We could be on the verge of seeing a whole new wave of foreclosures, dislocating hundreds of thousands of distressed homeowners across the country and further roiling the housing market.
Following the “robo-signing” fiasco late last year, the number of foreclosures has been lower than it might have been, but unfortunately, that reduction in numbers has been deceiving. It has only served to delay the inevitable. A recent ruling by a New Jersey judge could be one of the first breaks in the logjam.

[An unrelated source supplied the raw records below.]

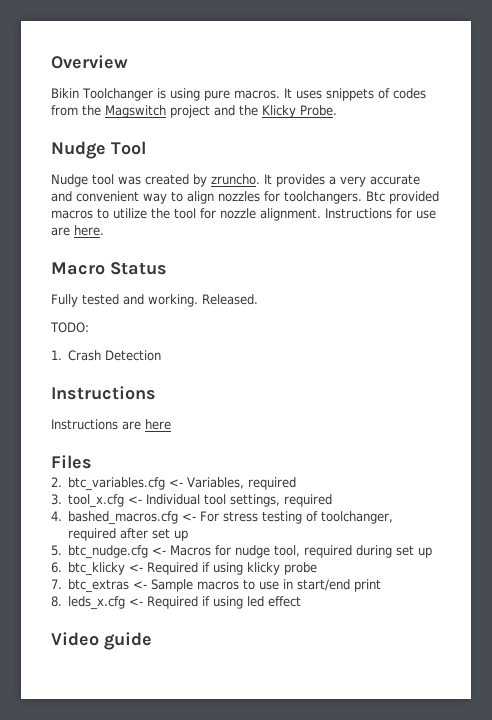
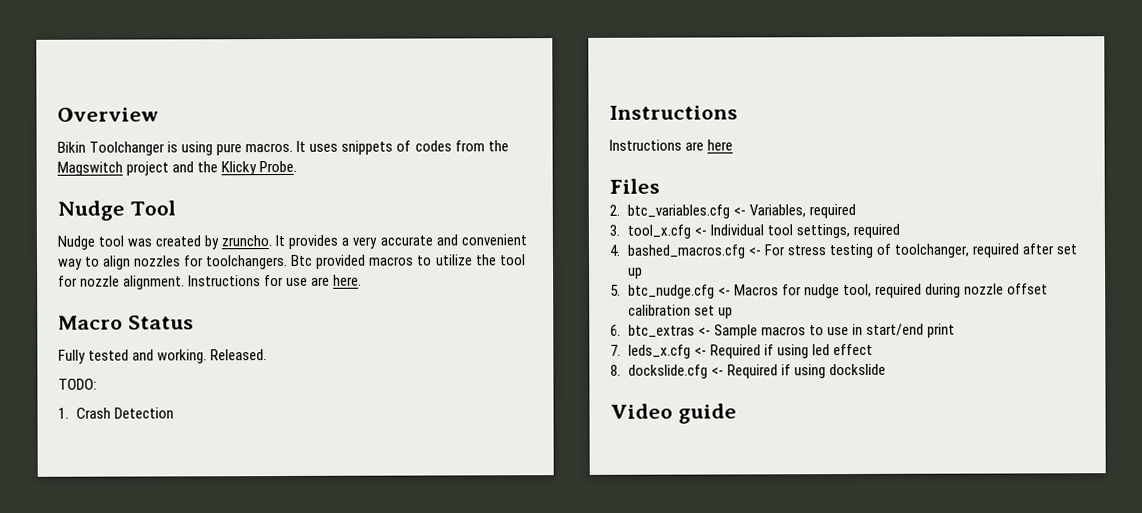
- 5. btc_nudge.cfg <- Macros for nudge tool, required during set up
+ 5. btc_nudge.cfg <- Macros for nudge tool, required during nozzle offset calibration set up
- 6. btc_klicky <- Required if using klicky probe
- 7. btc_extras <- Sample macros to use in start/end print
+ 6. btc_extras <- Sample macros to use in start/end print
- 8. leds_x.cfg <- Required if using led effect
+ 7. leds_x.cfg <- Required if using led effect
+ 8. dockslide.cfg <- Required if using dockslide

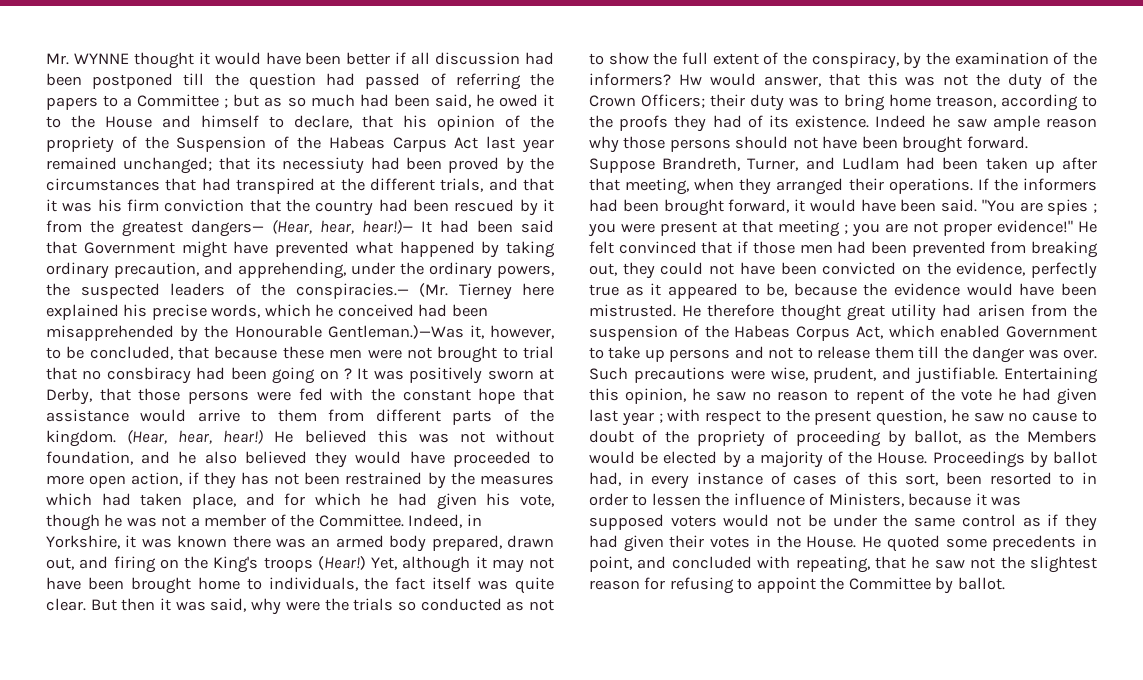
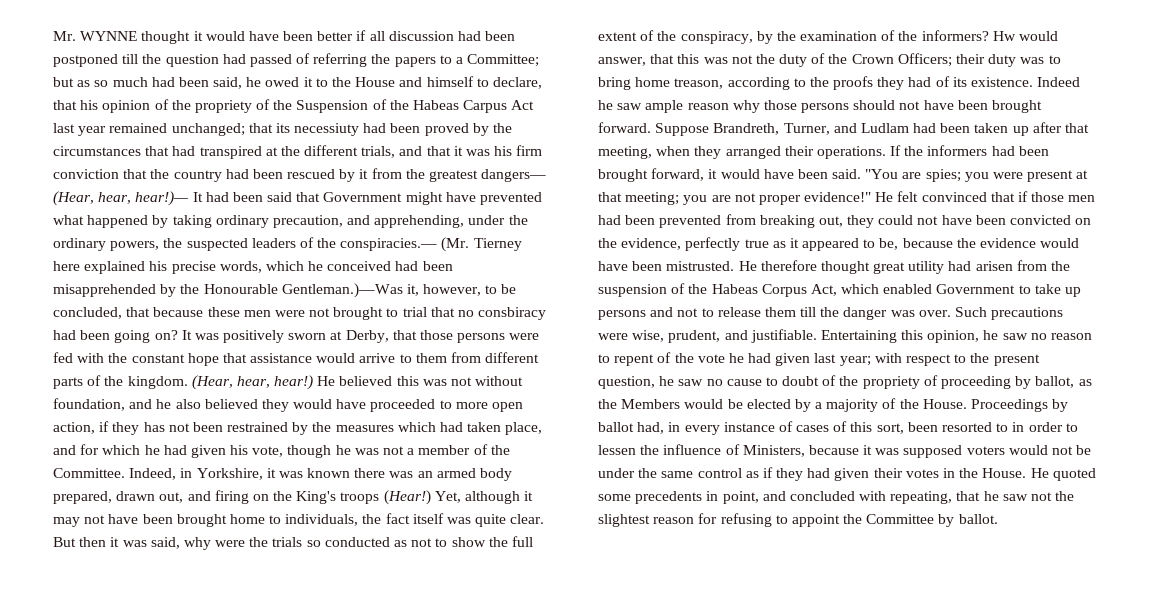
- Mr. WYNNE thought it would have been better if all discussion had been postponed till the question had passed of referring the papers to a Committee ;
+ Mr. WYNNE thought it would have been better if all discussion had been postponed till the question had passed of referring the papers to a Committee;
- that its necessiuty had been proved by the circumstances that had transpired at the different trials, and that it was his firm conviction that the country had been rescued by it from the greatest dangers— (Hear, hear, hear!)— It had been said that Government might have prevented what happened by taking ordinary precaution, and apprehending, under the ordinary powers, the suspected leaders of the conspiracies.— (Mr. Tierney here explained his precise words, which he conceived had been misapprehended by the Honourable Gentleman.)—Was it, however, to be concluded, that because these men were not brought to trial that no consbiracy had been going on ?
+ that its necessiuty had been proved by the circumstances that had transpired at the different trials, and that it was his firm conviction that the country had been rescued by it from the greatest dangers— (Hear, hear, hear!)— It had been said that Government might have prevented what happened by taking ordinary precaution, and apprehending, under the ordinary powers, the suspected leaders of the conspiracies.— (Mr. Tierney here explained his precise words, which he conceived had been misapprehended by the Honourable Gentleman.)—Was it, however, to be concluded, that because these men were not brought to trial that no consbiracy had been going on?
- "You are spies ; you were present at that meeting ; you are not proper evidence!"
+ "You are spies; you were present at that meeting; you are not proper evidence!"
- Entertaining this opinion, he saw no reason to repent of the vote he had given last year ; with respect to the present question, he saw no cause to doubt of the propriety of proceeding by ballot, as the Members would be elected by a majority of the House.
+ Entertaining this opinion, he saw no reason to repent of the vote he had given last year; with respect to the present question, he saw no cause to doubt of the propriety of proceeding by ballot, as the Members would be elected by a majority of the House.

The judge ruled that several major mortgage servicers in New Jersey have now shown that their processes are improved, so they are free to resume uncontested home foreclosures. The New Jersey Supreme Court had ordered a review of the servicers’ procedures last December, in the wake of the robo-signing controversy. These servicers previously accounted for half of the New Jersey foreclosure filings, so you can imagine how the number of foreclosures will skyrocket. With nine months of bottled-up foreclosure pressure on these companies, it won’t be pretty.
As far as Texas is concerned, we talked to a senior bank executive at the Dallas Housing Summit earlier this month, and he sounded a similar note. His bank, he said, has a big backlog of foreclosures that have been held back by the courts, and has been working to fix its processes and prove to the courts they’re valid again. He expects the go-ahead very soon, and then this major bank will ramp up its foreclosure efforts.
We anticipated this earlier this summer, writing here about some of the reasons behind a drop in North Texas foreclosures. But what does it mean to homeowners? Well, if you’re a distressed homeowner, behind in your payments, and you’re wondering why the bank hasn’t taken action against you, brace yourself. They’re getting ready to.
The best strategy is to be proactive and move to begin a short sale of your house now. Beat the bank to the punch, and when they see you’re serious about resolving the problem, you are likely to be spared from foreclosure. Once the wave of foreclosures hits, it may be too late, and the banks’ take-no-prisoners approach could hurt a lot of people.
By getting your house on the market now and working with your lender’s short sale department, you can be ahead of the curve. Get the place sold, and you can walk away without owing money and with a far less damaging credit history.
Sadly, a wave of foreclosures will have a damping effect on home prices and values across the board, so everyone will be affected. It may all be necessary to work out the housing market’s problems once and for all, but it won’t be pleasant.